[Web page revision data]
Start of Block

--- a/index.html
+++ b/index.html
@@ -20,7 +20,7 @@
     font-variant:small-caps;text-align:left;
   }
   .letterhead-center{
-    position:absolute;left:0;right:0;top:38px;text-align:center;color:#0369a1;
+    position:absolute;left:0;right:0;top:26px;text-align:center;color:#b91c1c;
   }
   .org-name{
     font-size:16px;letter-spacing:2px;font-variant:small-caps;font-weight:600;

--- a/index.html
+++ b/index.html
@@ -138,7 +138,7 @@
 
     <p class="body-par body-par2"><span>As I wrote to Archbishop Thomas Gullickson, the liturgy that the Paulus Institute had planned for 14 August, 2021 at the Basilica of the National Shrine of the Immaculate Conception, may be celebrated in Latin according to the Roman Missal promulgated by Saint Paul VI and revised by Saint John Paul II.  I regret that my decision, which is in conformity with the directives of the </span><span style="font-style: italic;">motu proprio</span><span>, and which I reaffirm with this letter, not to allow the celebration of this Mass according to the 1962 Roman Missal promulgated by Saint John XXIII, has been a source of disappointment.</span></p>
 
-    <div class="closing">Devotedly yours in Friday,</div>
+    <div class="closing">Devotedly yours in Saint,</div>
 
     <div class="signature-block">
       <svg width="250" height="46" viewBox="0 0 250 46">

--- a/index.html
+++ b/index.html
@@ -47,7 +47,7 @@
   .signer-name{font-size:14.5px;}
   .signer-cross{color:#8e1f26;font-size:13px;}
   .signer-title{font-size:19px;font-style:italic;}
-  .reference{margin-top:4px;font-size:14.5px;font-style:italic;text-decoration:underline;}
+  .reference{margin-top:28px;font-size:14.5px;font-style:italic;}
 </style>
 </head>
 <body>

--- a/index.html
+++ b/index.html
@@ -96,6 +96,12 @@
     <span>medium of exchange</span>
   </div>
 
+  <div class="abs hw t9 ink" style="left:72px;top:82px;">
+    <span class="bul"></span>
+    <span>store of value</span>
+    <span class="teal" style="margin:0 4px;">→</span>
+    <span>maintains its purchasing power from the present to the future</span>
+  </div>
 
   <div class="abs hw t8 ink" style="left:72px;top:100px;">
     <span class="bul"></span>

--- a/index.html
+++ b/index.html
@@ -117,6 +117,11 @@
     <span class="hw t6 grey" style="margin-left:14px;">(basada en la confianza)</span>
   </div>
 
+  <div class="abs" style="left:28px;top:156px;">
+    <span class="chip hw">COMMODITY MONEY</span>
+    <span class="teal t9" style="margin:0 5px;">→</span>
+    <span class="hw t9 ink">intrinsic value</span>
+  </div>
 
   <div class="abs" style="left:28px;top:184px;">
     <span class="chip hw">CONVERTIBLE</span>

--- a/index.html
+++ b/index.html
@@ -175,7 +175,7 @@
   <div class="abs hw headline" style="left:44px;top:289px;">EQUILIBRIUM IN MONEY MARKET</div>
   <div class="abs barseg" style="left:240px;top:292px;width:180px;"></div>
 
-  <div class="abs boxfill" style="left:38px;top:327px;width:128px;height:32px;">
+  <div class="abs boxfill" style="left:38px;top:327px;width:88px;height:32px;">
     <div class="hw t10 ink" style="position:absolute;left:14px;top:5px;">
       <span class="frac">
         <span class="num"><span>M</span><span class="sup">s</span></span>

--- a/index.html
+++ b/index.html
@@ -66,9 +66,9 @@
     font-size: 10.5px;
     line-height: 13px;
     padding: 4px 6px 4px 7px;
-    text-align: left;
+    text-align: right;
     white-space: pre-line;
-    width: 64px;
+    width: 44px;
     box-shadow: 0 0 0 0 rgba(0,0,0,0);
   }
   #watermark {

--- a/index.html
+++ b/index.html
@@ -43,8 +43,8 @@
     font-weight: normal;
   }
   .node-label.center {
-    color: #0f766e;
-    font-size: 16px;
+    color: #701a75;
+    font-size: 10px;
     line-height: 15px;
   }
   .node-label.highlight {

End of Block

YOUR OBJECTIVE:
What number of lines in the records hold "text"? Reply with that number alone.

PROBLEM SOLUTION:
6